INPUT:

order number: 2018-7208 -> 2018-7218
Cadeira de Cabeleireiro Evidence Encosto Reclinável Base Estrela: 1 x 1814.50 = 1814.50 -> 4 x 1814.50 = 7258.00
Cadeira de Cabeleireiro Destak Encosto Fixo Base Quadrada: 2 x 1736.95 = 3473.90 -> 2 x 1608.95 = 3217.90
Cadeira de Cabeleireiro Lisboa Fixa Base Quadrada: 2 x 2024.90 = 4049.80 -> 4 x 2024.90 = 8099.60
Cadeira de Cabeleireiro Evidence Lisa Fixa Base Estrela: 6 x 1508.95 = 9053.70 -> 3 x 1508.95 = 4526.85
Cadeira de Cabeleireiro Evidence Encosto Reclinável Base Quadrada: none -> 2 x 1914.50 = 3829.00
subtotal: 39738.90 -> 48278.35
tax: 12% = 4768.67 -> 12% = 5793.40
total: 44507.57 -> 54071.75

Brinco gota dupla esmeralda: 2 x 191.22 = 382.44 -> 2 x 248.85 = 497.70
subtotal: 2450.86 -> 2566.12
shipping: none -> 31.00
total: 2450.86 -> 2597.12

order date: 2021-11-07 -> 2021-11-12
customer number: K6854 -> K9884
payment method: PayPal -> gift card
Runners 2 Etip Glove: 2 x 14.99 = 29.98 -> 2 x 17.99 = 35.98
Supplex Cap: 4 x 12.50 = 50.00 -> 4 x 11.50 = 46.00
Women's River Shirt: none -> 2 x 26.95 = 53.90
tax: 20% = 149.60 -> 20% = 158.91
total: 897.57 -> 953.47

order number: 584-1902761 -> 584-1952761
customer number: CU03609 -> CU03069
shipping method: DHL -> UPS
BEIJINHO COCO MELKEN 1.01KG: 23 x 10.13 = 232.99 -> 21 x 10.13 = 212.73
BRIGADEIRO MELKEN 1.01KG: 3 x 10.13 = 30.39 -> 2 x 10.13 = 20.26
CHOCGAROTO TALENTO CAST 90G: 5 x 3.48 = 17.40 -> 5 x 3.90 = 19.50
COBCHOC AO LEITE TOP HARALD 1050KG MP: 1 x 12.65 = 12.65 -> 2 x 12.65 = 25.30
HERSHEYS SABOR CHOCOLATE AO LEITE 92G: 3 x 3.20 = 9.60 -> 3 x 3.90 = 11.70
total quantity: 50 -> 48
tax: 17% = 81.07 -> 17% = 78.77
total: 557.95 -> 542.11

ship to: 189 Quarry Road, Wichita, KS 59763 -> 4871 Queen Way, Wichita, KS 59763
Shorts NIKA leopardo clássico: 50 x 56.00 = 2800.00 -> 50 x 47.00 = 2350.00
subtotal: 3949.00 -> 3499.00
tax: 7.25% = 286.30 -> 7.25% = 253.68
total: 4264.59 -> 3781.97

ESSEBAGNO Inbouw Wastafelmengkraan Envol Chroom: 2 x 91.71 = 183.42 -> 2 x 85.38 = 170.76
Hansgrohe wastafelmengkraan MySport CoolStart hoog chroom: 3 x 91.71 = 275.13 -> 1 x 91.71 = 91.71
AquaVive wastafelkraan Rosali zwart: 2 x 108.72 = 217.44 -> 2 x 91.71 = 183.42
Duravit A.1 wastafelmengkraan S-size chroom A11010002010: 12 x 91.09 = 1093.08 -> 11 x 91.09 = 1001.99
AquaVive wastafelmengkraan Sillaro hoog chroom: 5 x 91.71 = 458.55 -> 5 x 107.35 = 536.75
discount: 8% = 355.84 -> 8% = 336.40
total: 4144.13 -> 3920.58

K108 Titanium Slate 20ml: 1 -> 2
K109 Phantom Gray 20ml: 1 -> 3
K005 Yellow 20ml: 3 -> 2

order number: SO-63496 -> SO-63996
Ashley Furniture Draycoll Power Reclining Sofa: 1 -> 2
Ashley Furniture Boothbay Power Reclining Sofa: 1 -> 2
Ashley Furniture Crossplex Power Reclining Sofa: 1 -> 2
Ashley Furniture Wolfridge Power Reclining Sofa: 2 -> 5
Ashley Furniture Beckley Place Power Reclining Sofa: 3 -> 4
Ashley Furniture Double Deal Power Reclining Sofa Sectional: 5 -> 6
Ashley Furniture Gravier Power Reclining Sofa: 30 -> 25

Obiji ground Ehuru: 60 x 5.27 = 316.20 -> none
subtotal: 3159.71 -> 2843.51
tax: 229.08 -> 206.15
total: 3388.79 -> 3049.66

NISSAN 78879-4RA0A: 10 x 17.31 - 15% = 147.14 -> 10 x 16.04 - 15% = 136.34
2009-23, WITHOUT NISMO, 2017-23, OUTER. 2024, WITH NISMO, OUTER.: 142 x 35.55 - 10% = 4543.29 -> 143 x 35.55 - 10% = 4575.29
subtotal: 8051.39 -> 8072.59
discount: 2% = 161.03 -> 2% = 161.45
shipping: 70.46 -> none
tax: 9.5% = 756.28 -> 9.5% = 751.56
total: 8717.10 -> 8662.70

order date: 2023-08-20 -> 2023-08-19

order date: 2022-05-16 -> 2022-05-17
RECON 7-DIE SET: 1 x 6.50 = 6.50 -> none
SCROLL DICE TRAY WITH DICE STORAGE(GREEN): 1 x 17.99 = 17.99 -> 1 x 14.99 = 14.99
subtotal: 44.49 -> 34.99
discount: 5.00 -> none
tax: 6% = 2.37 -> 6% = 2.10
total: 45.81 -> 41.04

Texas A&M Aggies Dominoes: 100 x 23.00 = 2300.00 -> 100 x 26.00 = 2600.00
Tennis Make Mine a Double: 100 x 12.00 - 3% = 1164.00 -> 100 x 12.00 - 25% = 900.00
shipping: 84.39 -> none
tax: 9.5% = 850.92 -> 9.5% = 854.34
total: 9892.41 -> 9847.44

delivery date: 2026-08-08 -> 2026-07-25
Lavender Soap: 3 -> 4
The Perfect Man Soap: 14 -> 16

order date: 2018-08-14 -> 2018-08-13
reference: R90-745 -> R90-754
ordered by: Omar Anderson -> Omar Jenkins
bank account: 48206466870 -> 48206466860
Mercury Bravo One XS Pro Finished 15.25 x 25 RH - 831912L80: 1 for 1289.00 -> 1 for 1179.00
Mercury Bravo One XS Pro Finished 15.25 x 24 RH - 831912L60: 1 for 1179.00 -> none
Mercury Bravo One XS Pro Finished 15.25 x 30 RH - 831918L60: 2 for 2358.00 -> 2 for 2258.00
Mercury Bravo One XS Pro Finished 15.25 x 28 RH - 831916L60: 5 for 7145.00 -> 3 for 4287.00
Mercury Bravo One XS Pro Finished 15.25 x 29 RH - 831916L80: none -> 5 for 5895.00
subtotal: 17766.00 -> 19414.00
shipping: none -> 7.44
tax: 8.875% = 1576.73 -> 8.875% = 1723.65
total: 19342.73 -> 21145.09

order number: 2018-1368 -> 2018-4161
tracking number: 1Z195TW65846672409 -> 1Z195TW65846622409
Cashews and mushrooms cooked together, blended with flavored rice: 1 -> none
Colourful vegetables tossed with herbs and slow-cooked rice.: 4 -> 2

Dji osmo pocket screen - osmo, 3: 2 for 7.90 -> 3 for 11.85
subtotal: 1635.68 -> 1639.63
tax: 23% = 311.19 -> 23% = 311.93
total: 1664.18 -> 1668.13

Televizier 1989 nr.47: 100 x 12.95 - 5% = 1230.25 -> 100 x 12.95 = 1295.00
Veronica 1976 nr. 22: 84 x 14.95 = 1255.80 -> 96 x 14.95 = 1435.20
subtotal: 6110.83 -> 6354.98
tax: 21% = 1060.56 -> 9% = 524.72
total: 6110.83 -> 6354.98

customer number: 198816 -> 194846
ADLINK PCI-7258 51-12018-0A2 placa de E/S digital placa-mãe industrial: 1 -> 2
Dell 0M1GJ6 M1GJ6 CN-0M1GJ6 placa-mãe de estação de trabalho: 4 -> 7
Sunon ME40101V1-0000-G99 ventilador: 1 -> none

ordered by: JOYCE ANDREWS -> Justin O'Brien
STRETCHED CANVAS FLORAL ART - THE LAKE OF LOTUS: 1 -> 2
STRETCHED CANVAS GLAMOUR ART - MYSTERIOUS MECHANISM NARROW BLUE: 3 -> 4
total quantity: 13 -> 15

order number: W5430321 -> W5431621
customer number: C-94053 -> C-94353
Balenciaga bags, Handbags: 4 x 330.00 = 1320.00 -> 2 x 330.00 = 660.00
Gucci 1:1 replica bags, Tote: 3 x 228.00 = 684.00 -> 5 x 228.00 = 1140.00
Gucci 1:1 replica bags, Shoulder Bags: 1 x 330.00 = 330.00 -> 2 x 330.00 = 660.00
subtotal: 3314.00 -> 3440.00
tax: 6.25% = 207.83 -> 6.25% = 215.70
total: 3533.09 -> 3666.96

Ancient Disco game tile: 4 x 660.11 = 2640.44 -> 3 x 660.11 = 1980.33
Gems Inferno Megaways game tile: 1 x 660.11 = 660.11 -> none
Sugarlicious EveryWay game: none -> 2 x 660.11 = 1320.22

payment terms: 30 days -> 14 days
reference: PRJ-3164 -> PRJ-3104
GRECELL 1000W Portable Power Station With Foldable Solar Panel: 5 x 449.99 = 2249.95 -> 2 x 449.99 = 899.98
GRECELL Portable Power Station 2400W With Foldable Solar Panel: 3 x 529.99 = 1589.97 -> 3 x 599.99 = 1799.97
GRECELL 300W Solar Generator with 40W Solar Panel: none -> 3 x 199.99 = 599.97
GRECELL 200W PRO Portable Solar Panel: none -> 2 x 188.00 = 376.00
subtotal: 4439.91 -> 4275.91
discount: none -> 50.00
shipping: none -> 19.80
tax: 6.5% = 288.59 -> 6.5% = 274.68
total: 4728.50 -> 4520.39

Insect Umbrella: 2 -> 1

AIM OF THE TASK:
Which lines above hold the string "Evidence"? Please copy all of them.

TASK ANSWER:
Cadeira de Cabeleireiro Evidence Encosto Reclinável Base Estrela: 1 x 1814.50 = 1814.50 -> 4 x 1814.50 = 7258.00
Cadeira de Cabeleireiro Evidence Lisa Fixa Base Estrela: 6 x 1508.95 = 9053.70 -> 3 x 1508.95 = 4526.85
Cadeira de Cabeleireiro Evidence Encosto Reclinável Base Quadrada: none -> 2 x 1914.50 = 3829.00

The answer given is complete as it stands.